And I think she is in the right.


Every now and then Czolhanski comes and calls upon me. He came yesterday, too. This, I think, is rather too much. God! how I detest that man!⁠ ⁠… He enters, sits down, stays for three mortal hours, pays me a few compliments, lets out a few commonplaces about the lamentable position of a journalist: a man untidy, unshaven, rather dirty in his ways, and very pretentious: his fingernails are in mourning and his hands always moist. No use to take up a newspaper, even to be more uncivil to him still: he will not take the hint and go. Once he wrote a sonnet to me! Journalism has evidently been the death of his poetical talent. But, Lord! what does it all matter after all? He will kiss my hands, though I always beg him not to, he disgusts me so. If I were in his place, I should go and hang myself! And he⁠—he is quite unaware of my feelings, and very much self-satisfied.

Yesterday Radlowski came as well, and for the first time, under the pretext of a message from Gina. His company would be most pleasant, for he is so very extremely young; and his eyes sparkle like a diamond in the sun, with a sort of delectation so lively that it seems unnatural; painfully so. He has again asked me to sit for my portrait.

I have promised: but I cannot⁠—I cannot as yet.


What is the reason of Idalia’s playing so very poorly today? She writhes and twists herself to and fro at the piano, with more than sensual affectation; she suddenly and convulsively coils and uncoils herself like a snake, during the more brilliant passages: and she goes on playing interminably, from dusk till far, far into the deep, dark, never-ending night.

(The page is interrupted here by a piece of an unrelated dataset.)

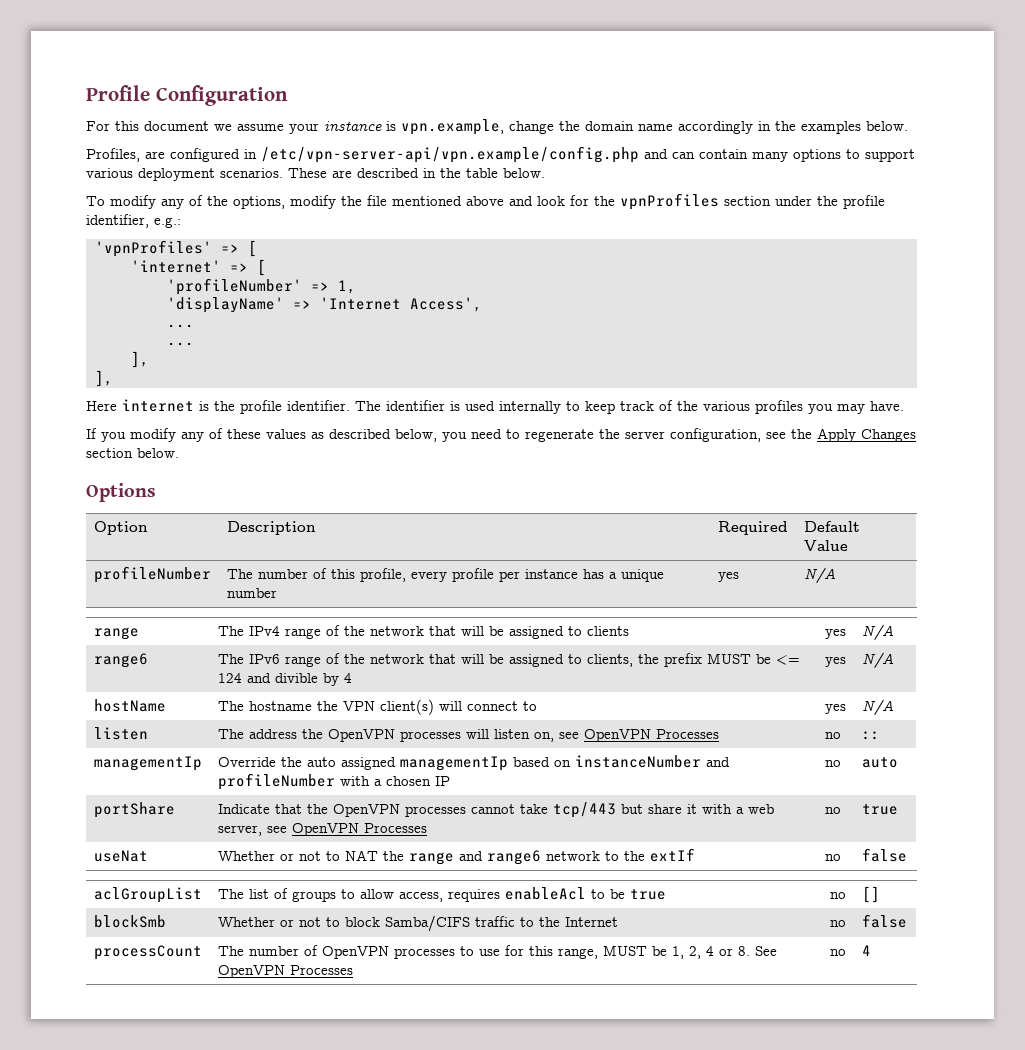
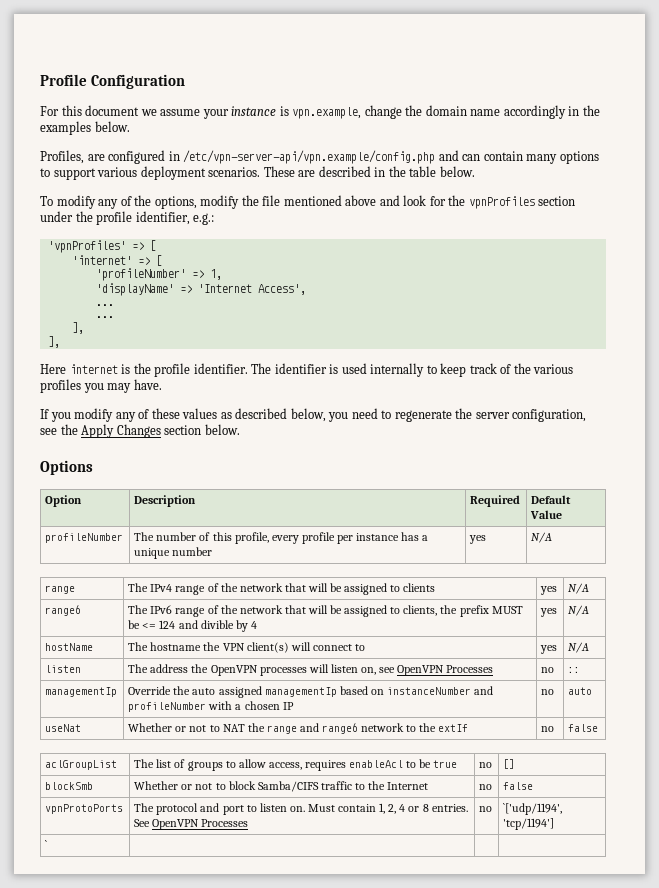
- portShare | Indicate that the OpenVPN processes cannot take tcp/443 but share it with a web server, see OpenVPN Processes | no | true
- processCount | The number of OpenVPN processes to use for this range, MUST be 1, 2, 4 or 8. See OpenVPN Processes | no | 4
+ vpnProtoPorts | The protocol and port to listen on. Must contain 1, 2, 4 or 8 entries. See OpenVPN Processes | no | `['udp/1194', 'tcp/1194']
+ ` | | |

And why is she doing so, this day of all others, when all my strength to bear it has left me?

The longing, the pain I feel, is stifling, is strangling me: it bites at my throat, and I shudder to feel it cling round my feet like ivy, together with the thought of my blighted joys.

These I see lying on heaps of tropical flowers⁠—lying in long rows, naked, asleep, and beautiful as dreams of what is past forever.⁠ ⁠… Over them there blows a gentle breeze, scattering the flower-petals upon their fairy-like forms; but it does not wake them from slumber. Only, from time to time, do their long black eyelashes open and shut, slowly and rhythmically, as the silken wings of a fluttering butterfly. They are dreaming of their delights.

Say, O say! why does all this give me such infinite pain?

And then there always come to me haunting visions, which are my childhood! A dark outline of forest-trees; a perspective fading into infinite, infinite distance, and the clear waters wherein life lay hidden once upon a time. The vision stands, I know not how, for the times of my childhood. Music always renders concrete even the most abstract of things.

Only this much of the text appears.